Just to complicate things even further – as with nearly all other terrorist atrocities of recent years – practice drills for exactly the same tragic events were running on the morning of the 13th, which then suddenly had to go ‘live.’
Taking all of the above into account, I find it hard to believe that ISIS are continually outsmarting the smart-grid and are, therefore, one step ahead of the likes of MOSSAD, the CIA and GCHQ. Yet the attacks took place just as the warnings predicted.
And now we have the downing of a Russian fighter by Turkey, who has also been supporting and supplying arms to ISIS. Yet the US who is supposed to be fighting ISIS already, is backing Turkey’s position against Russia.
It is becoming increasingly difficult to tell where the threat from terrorism ends and the intelligence begins.
But none of these questions will be seriously addressed by the mainstream media. Instead they will be peddling fear as usual and regurgitating scripted narratives which are then accepted without question by the public as truth.
So, what now?
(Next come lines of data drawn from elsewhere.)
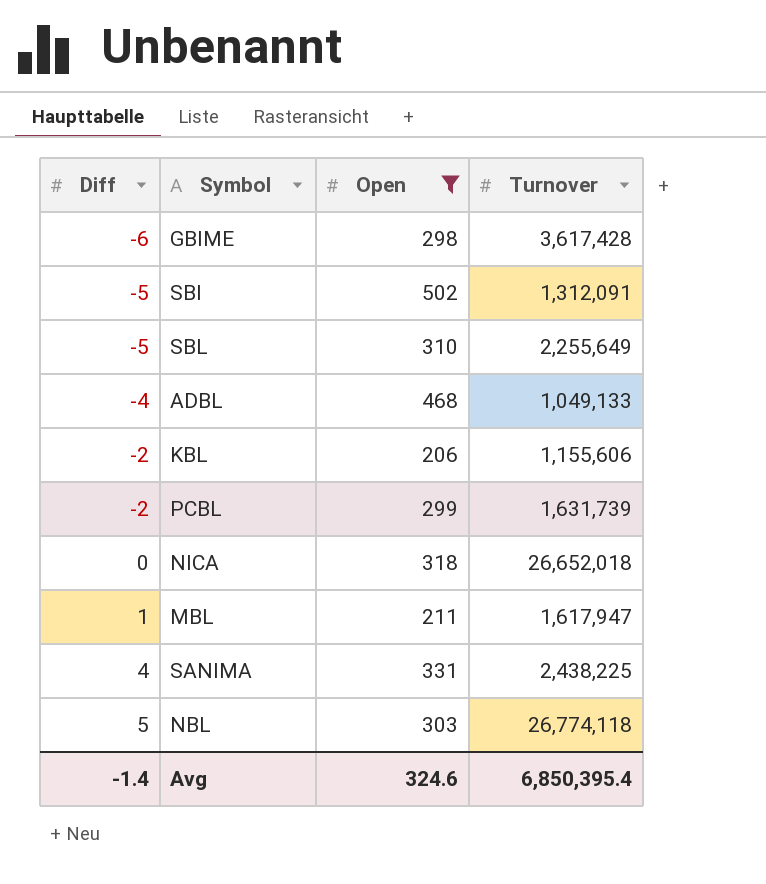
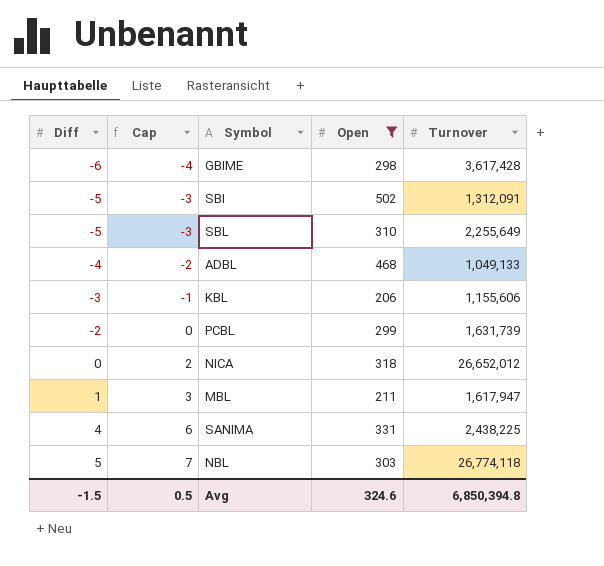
column Cap | formula: none -> [Diff] + 2
KBL | Diff: -2 -> -3
NICA | Turnover: 26,652,018 -> 26,652,012
Avg | Diff: -1.4 -> -1.5
Avg | Turnover: 6,850,395.4 -> 6,850,394.8

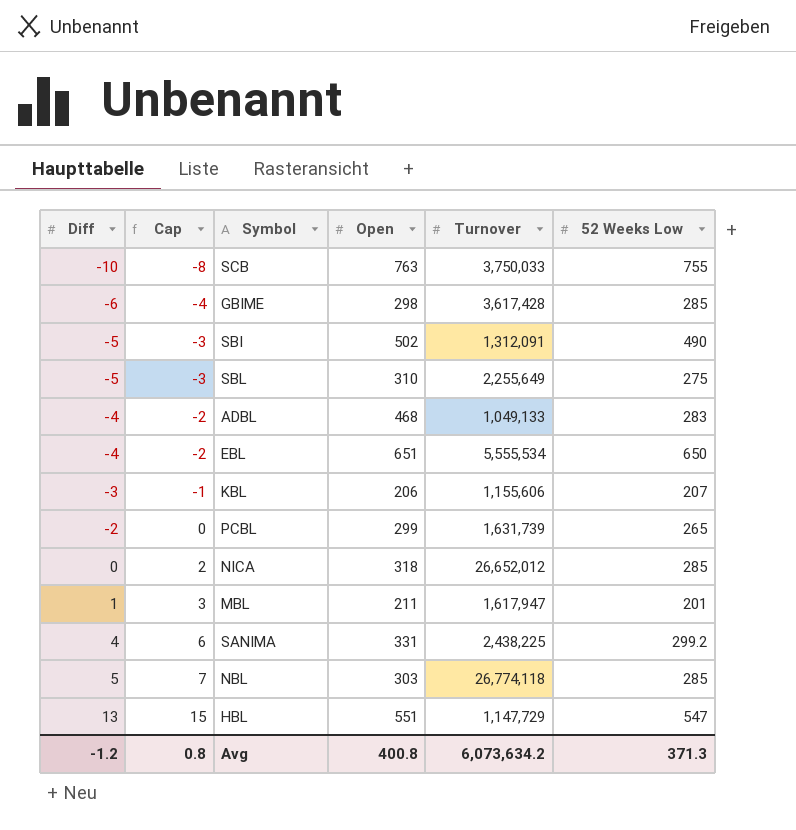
filter: Open <= 502 -> none
column 52 Weeks Low | position: none -> 6
Avg | Diff: -1.5 -> -1.2
Avg | Cap: 0.5 -> 0.8
Avg | Open: 324.6 -> 400.8
Avg | Turnover: 6,850,394.8 -> 6,073,634.2

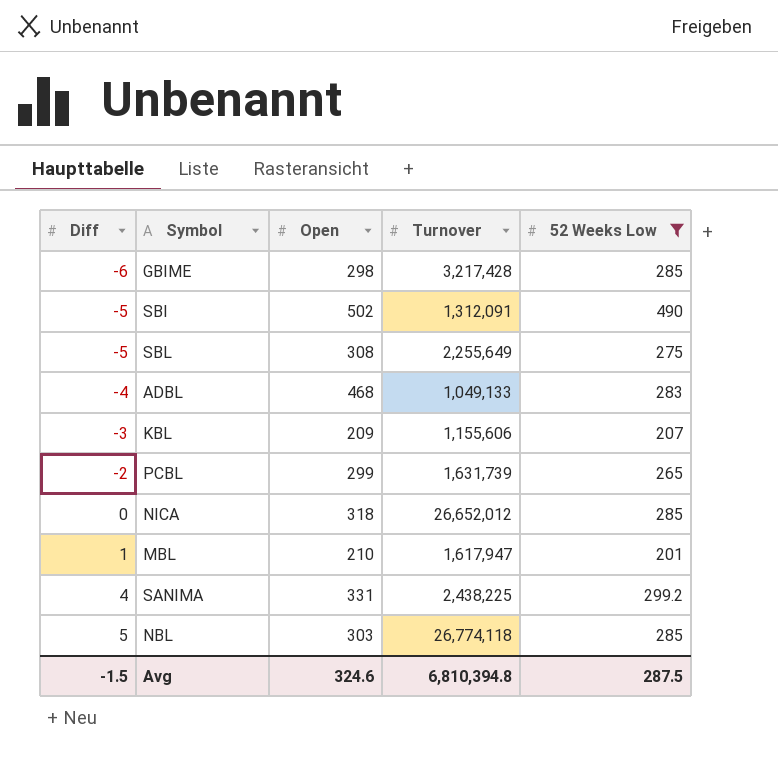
filter: none -> 52 Weeks Low <= 490
column Cap | formula: [Diff] + 2 -> none
GBIME | Turnover: 3,617,428 -> 3,217,428
SBL | Open: 310 -> 308
KBL | Open: 206 -> 209
MBL | Open: 211 -> 210
Avg | Diff: -1.2 -> -1.5
Avg | Open: 400.8 -> 324.6
Avg | Turnover: 6,073,634.2 -> 6,810,394.8
Avg | 52 Weeks Low: 371.3 -> 287.5

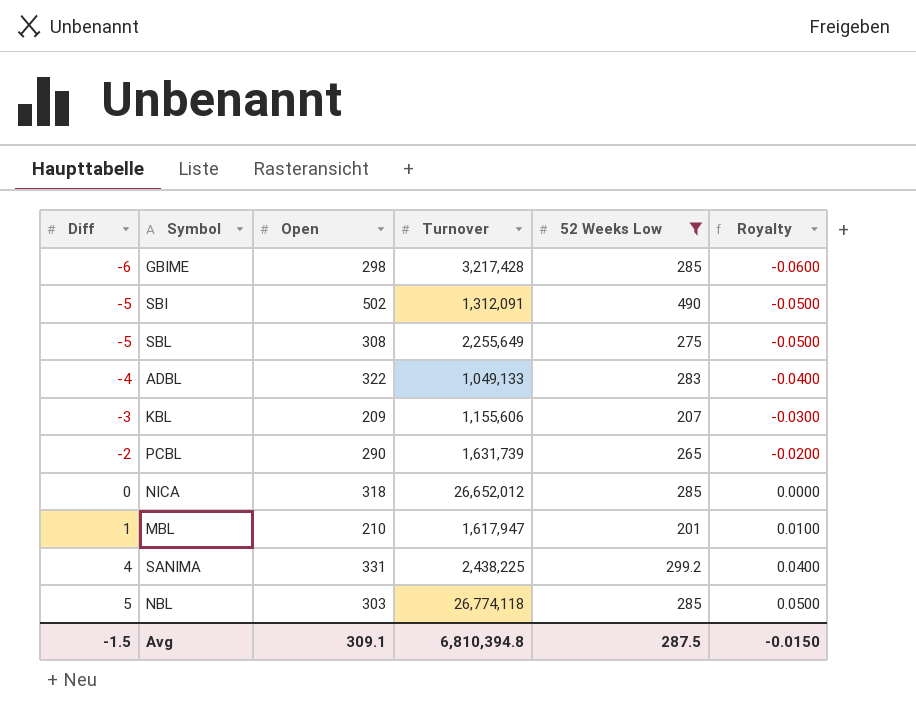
column Royalty | formula: none -> [Diff] * 0.01
ADBL | Open: 468 -> 322
PCBL | Open: 299 -> 290
Avg | Open: 324.6 -> 309.1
My heart goes out to the injured and the dead – as I’m sure yours does.
But surely the best way to deal with the on-going threat is for us all to ’keep calm and carry on’ with life as normally as is possible, with courage, vigilance and resolve while un-biased, international investigations and negotiations take place using honourable people.
These would be people who have no conflicts of interest and who are only interested in achieving long-term peace and not predominantly the proliferation of arms sales. This will be difficult to accomplish I admit, as it is apparent that a will for real peace is sadly lacking by the UK, US and Israel.
The truth is that, as usual, we will, all of us, be punished by being treated from here on as possible terror suspects.
There will be talk of lock-downs and curfews and loss of liberty, constriction of free speech and movement and a ramping up of spying on us all by the state. And if we cannot apply the brakes to this on-going, ever increasing agenda of war and reprisals that keeps us all in fear and suspicion of each other, I believe we have just as much to fear in the future from the state itself as any terrorist threat.
Surely the most important thing about human life is the way it is lived – in openness, with humility, care, kindness and love above all else – for without these what is the point of it? It is these values that set us apart from the likes of ISIS and the terrorist mindset.
But how can we share these qualities with each other if we are not free to do so? We aren’t robots – despite the ruling ‘elite’ wishing that we were. And contrary to their own beliefs, the ‘elite’ are merely flesh and blood the same as you and I and we can all see that life controlled by them – as it is today – is entirely out of balance.
What sort of life do we have ahead of us if we are surrounded by never ending war? Frozen in fear in a pincer movement between the violence of terrorist events on the one hand and the prying, intimidating and controlling restrictions of the state on the other? How would we possibly be any safer? – Let alone any happier? I think by now we all know the answer to that.
Surely what we are glimpsing now is Orwell’s vision of the future: “a boot stamping on a human face forever.”
Are we just going to let it happen? Or are we going to come together to change the arrogant, selfish, psychopathic attitude at the top? -To break free from the cycle of war, violence and fear? -To root out corruption, call out the liars, deal with poverty and homelessness, redress the balance and start making the world the place it has always meant to be? And shouldn’t we start with our own countries?
Unless we choose to do that, I’m afraid we face a grim future. That future will not be avoided by intensifying the spiral of violence and fear however we go about it.